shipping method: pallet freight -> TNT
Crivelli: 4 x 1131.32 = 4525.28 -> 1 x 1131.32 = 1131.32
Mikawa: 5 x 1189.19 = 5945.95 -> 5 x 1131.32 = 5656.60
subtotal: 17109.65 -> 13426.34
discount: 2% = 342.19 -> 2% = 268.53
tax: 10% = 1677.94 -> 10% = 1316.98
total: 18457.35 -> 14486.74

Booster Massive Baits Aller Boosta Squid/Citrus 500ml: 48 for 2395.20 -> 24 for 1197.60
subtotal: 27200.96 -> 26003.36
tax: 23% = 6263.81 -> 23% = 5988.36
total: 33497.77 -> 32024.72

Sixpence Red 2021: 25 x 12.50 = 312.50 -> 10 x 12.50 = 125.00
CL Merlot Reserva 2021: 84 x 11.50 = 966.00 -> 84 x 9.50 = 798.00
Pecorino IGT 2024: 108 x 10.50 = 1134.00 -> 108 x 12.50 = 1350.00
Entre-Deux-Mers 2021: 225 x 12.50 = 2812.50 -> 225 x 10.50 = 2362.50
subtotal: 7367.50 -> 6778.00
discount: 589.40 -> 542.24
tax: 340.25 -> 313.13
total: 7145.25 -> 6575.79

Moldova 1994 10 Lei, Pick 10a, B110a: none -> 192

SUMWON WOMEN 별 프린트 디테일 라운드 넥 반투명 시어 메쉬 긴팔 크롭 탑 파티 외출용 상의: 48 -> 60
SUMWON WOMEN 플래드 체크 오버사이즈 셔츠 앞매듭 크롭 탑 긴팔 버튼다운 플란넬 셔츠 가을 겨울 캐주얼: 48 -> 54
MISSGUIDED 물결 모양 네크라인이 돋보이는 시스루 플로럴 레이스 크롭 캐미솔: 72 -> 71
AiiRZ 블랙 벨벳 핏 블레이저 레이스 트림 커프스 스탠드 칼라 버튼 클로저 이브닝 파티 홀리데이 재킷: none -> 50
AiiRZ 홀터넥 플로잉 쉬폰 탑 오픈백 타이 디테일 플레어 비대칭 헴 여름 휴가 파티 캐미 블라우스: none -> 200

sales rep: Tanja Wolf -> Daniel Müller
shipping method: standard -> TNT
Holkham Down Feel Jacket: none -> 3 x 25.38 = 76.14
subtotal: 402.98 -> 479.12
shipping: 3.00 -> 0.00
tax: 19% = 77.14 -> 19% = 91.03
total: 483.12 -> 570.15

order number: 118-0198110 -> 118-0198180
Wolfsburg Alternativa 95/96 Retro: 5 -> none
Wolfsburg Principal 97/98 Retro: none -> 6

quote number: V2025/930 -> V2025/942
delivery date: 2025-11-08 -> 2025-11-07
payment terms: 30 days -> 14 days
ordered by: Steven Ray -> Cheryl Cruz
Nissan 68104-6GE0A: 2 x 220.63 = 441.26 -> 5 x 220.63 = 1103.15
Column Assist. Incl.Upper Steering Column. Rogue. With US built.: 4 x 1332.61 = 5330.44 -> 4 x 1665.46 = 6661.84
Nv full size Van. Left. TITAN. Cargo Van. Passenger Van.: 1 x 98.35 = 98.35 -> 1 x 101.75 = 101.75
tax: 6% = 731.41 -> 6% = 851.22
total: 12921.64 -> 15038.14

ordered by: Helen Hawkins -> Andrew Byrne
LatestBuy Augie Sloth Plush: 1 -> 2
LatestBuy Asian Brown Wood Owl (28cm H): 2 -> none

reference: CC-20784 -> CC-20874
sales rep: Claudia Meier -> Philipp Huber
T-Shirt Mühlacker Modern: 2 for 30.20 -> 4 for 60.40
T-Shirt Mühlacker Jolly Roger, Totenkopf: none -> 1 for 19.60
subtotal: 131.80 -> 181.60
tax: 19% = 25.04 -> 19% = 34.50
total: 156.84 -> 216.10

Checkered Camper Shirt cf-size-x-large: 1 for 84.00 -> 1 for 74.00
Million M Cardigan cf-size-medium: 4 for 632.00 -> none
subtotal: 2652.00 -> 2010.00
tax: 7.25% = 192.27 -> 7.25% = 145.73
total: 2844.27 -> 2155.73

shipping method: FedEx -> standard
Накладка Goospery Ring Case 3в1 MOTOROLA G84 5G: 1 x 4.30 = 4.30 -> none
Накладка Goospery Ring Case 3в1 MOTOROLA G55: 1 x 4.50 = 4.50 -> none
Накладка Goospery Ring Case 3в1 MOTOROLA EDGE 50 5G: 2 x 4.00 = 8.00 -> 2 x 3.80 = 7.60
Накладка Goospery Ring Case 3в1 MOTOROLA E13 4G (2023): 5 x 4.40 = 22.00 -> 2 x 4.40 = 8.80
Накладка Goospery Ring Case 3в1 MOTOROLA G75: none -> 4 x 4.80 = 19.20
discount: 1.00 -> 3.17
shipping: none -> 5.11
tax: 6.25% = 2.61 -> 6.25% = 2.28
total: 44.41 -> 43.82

+-------+

* [Instructions for the task]
Go through the material and copy each line in which the word "method" occurs.

* [Solution]
shipping method: pallet freight -> TNT
shipping method: standard -> TNT
shipping method: FedEx -> standard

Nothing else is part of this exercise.